Massapequa's racism is steeped in the economics of Long Island real estate.
When blacks moved into Long Island's suburbs, agents used racism to scare away other whites, and once prices started falling they turned over everything else. It happened in Hempstead, in Roosevelt, and in other places.
Massapequa was determined not to be next. When Benjamin Spock (and others) tried to move a black family in around 1970, a KKK cross was burned on the lawn.
I had never known a black person when I went to Rice University. The first ones I met were athletes, lesser students brought in to play football. Now class separated us as well. Some were frighteningly, legendarily strong. A few adapted to us and at least one ex-jock appears at every reunion, a lovely man who has made a great success of his life.
All this taught me an important lesson. People are people, but if you move in among the "wrong" people you can save yourself a ton of money.

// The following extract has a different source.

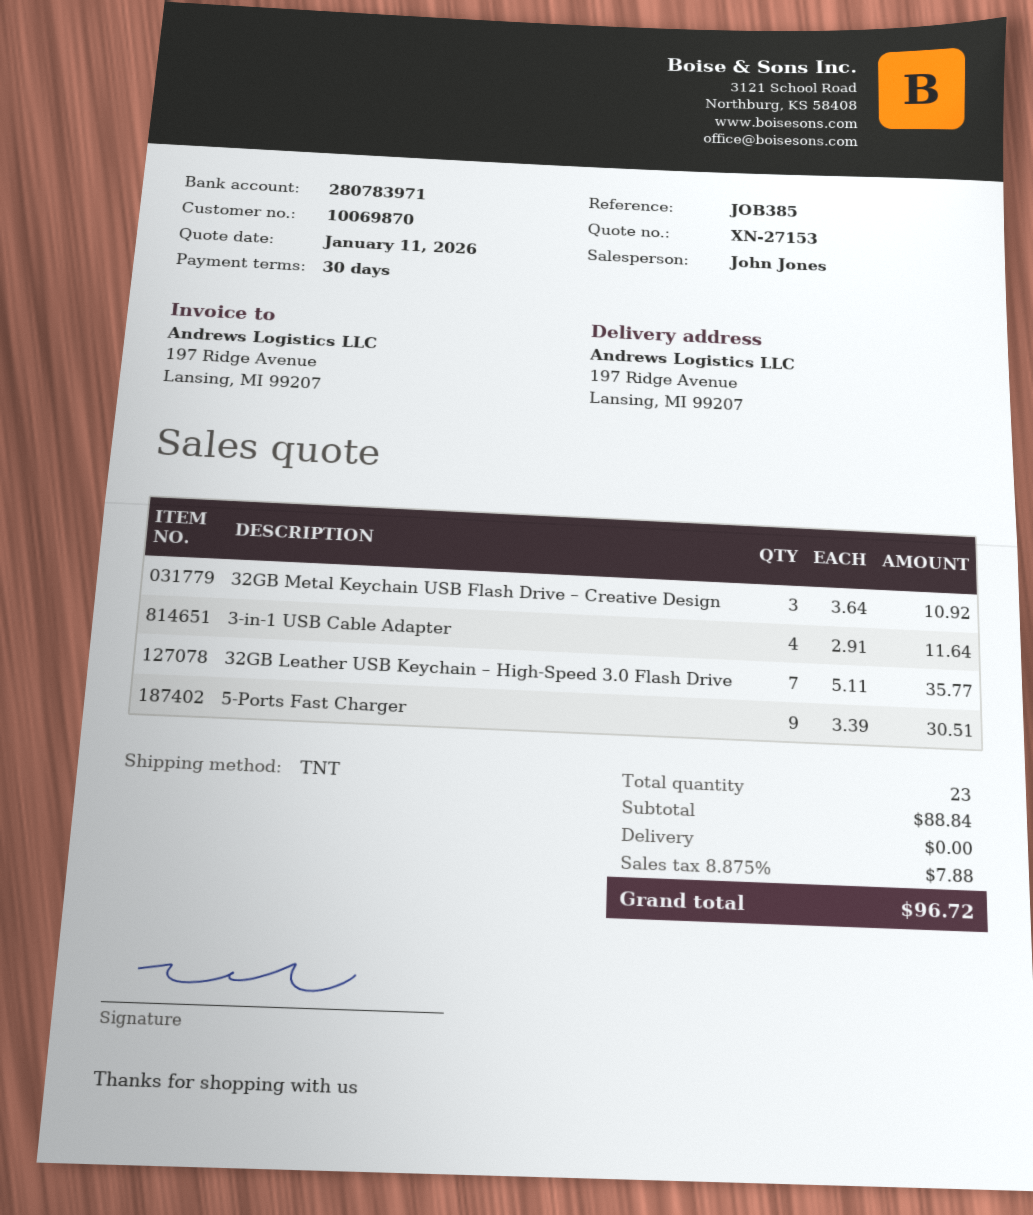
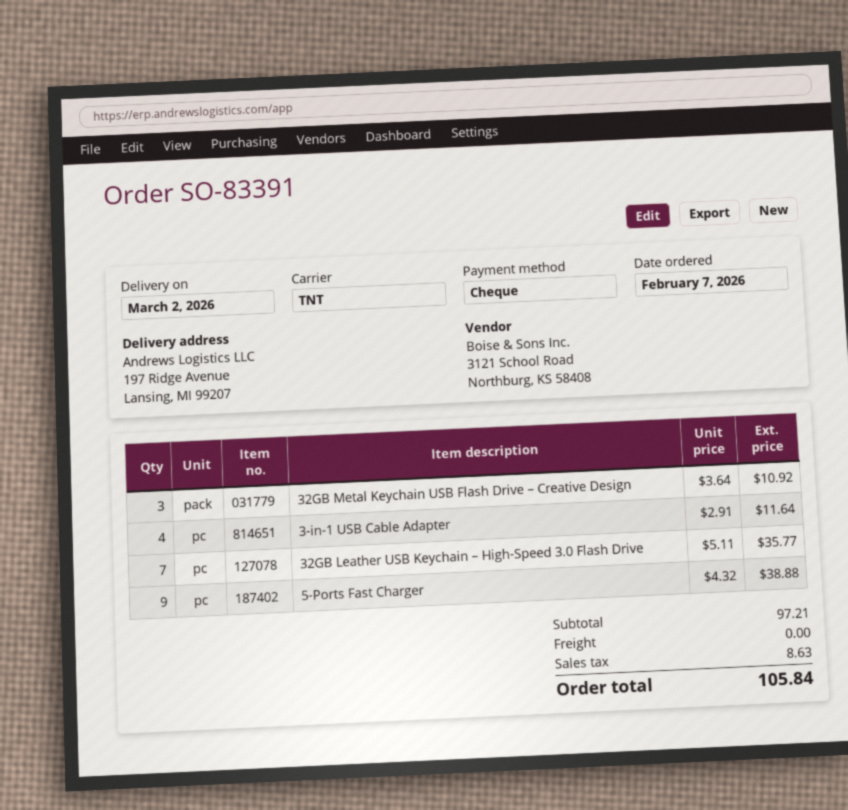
5-Ports Fast Charger: 9 x 3.39 = 30.51 -> 9 x 4.32 = 38.88
subtotal: 88.84 -> 97.21
tax: 7.88 -> 8.63
total: 96.72 -> 105.84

So it was that, a year after arriving in Atlanta as a junior reporter, married to a struggling computer programmer, I began house-hunting and found the place I still live in. Just five miles from the center of town, right next to a subway line, a sidewalk out front with a porch swing, an attractive Craftsman-style bungalow with a granite fireplace.
And a price of $49,500.
I learned that were this house across the street from where it is, it would have cost $10,000 more. Place it directly across the tracks, on the "white" side, and add another $10,000. Place it diagonally across the tracks, in the white part of another city, and add another $10,000. But I could afford $49,500, not $79,500, and so we moved in.

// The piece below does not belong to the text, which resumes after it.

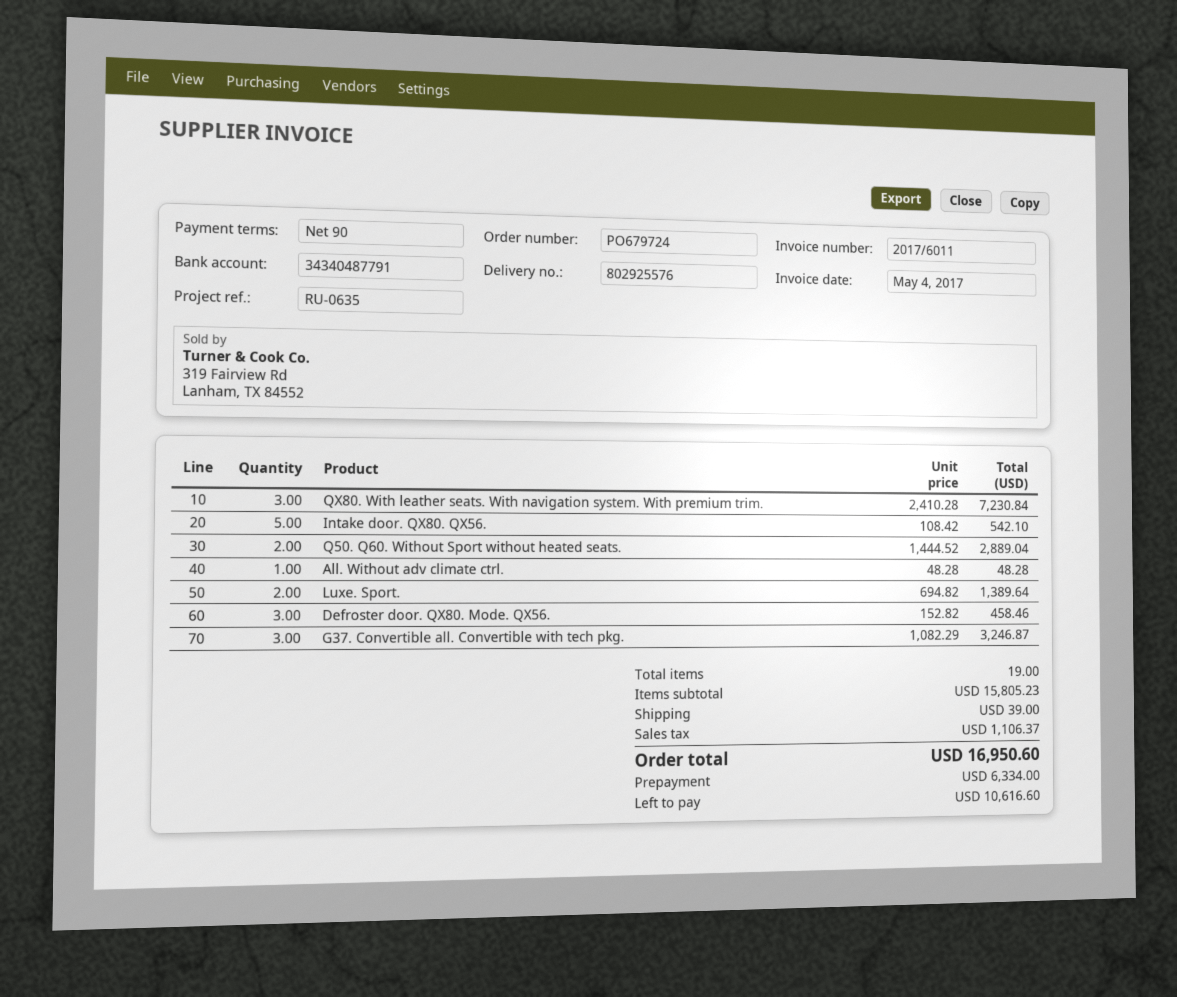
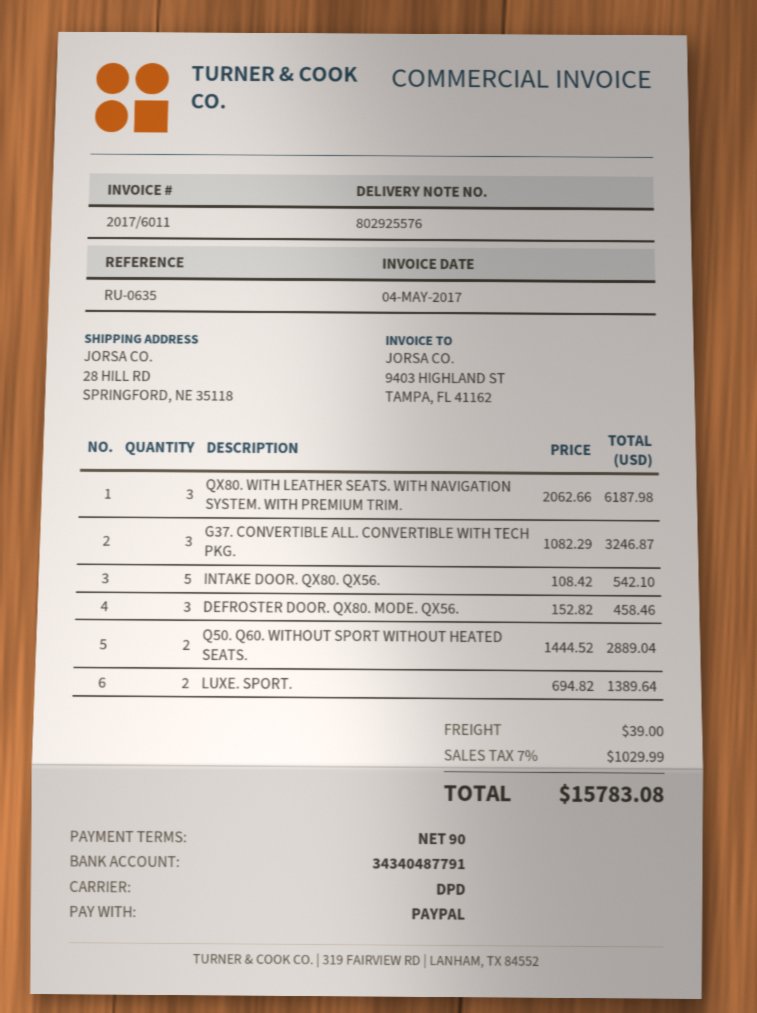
QX80. With leather seats. With navigation system. With premium trim.: 3 x 2410.28 = 7230.84 -> 3 x 2062.66 = 6187.98
All. Without adv climate ctrl.: 1 x 48.28 = 48.28 -> none
tax: 1106.37 -> 1029.99
total: 16950.60 -> 15783.08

And for many years, that gap in value grew. It's still there. Were my house across the street in Decatur, Georgia it would be worth $50,000 more than it is.
This is where I learned the great lesson of my life. My new neighbors were nearly all black, but they were also quite saintly. They were part of black America's "greatest generation," the men and women who had marched behind Dr. King, the ones with whom he struggled and for whom he died. They were all determined to use the gifts of equality to raise their families up. By and large they succeeded.

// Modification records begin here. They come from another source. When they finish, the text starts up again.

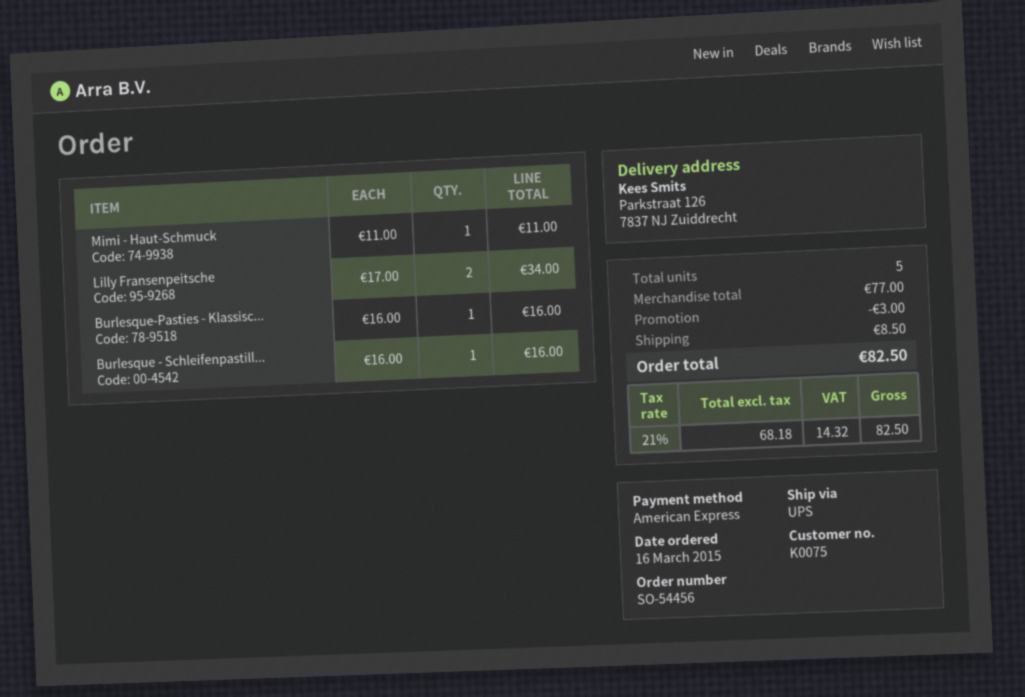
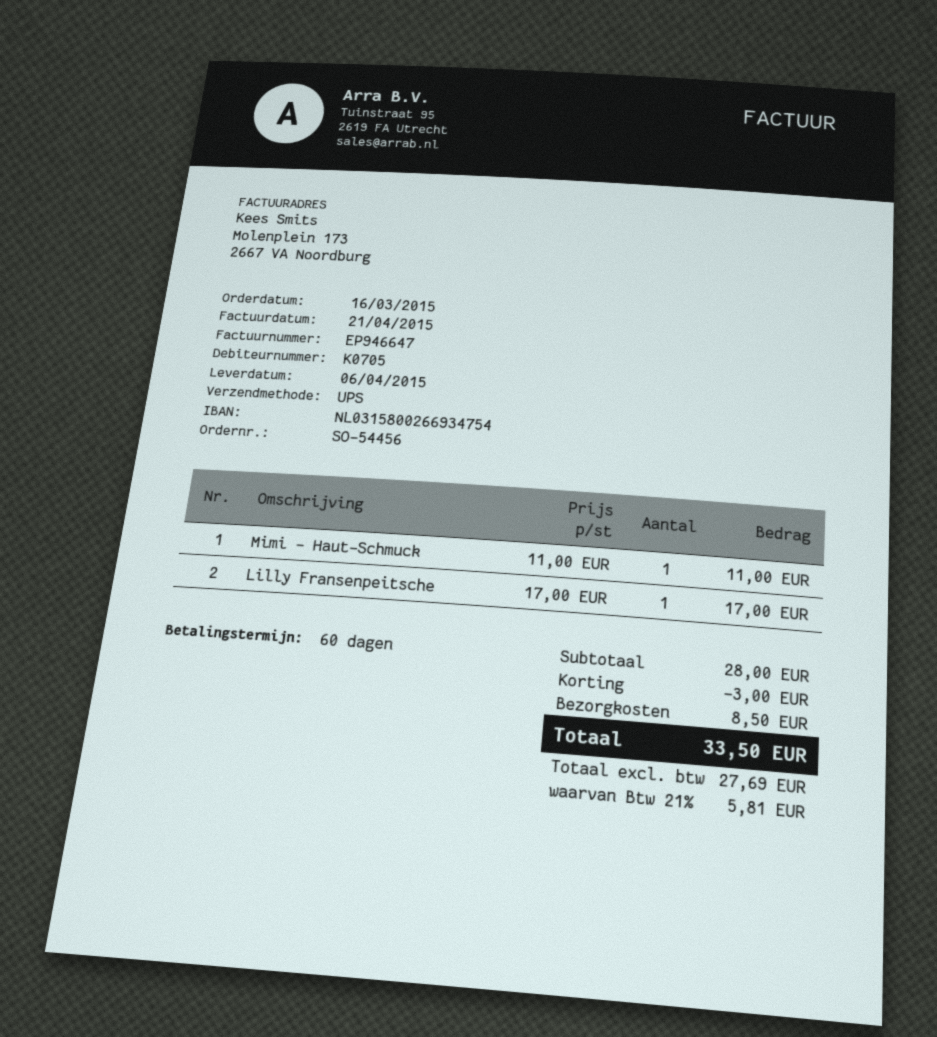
customer number: K0075 -> K0705
Lilly Fransenpeitsche: 2 x 17.00 = 34.00 -> 1 x 17.00 = 17.00
Burlesque-Pasties - Klassisc...: 1 x 16.00 = 16.00 -> none
Burlesque - Schleifenpastill...: 1 x 16.00 = 16.00 -> none
subtotal: 77.00 -> 28.00
net: 68.18 -> 27.69
tax: 21% = 14.32 -> 21% = 5.81
total: 82.50 -> 33.50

I met a man whose father had been a slave. I met another whose sole ambition had been the life my own father resented, and who had led the struggle in DeKalb County, at risk to his life. I met a woman who could perform the miracle of the loaves and fishes, and did so before my eyes. I met a man who lived like Jesus, complete with the carpentry, and a family that had raised 10 children, some of them adopted, in a home smaller than my own.
These were all noble people, wonderful people, men and women who humbled me then and humble me still. Some had fought in World War II and come to a society that called them "boy." Some had come up later, but all had bought their homes within six months of one another, right after the Open Housing Act was signed.
They kept up their lawns, they maintained their homes with precision and style. They raised children who brought their own children to visit each Sunday, so that the road was filled with cars and laughter and the sound of meat grilling. And when they were finishing their race, when they could no longer stay on my street, those children took them in, to suburban mansions with Mercedes' in the driveway and lives filled with the honors they were due.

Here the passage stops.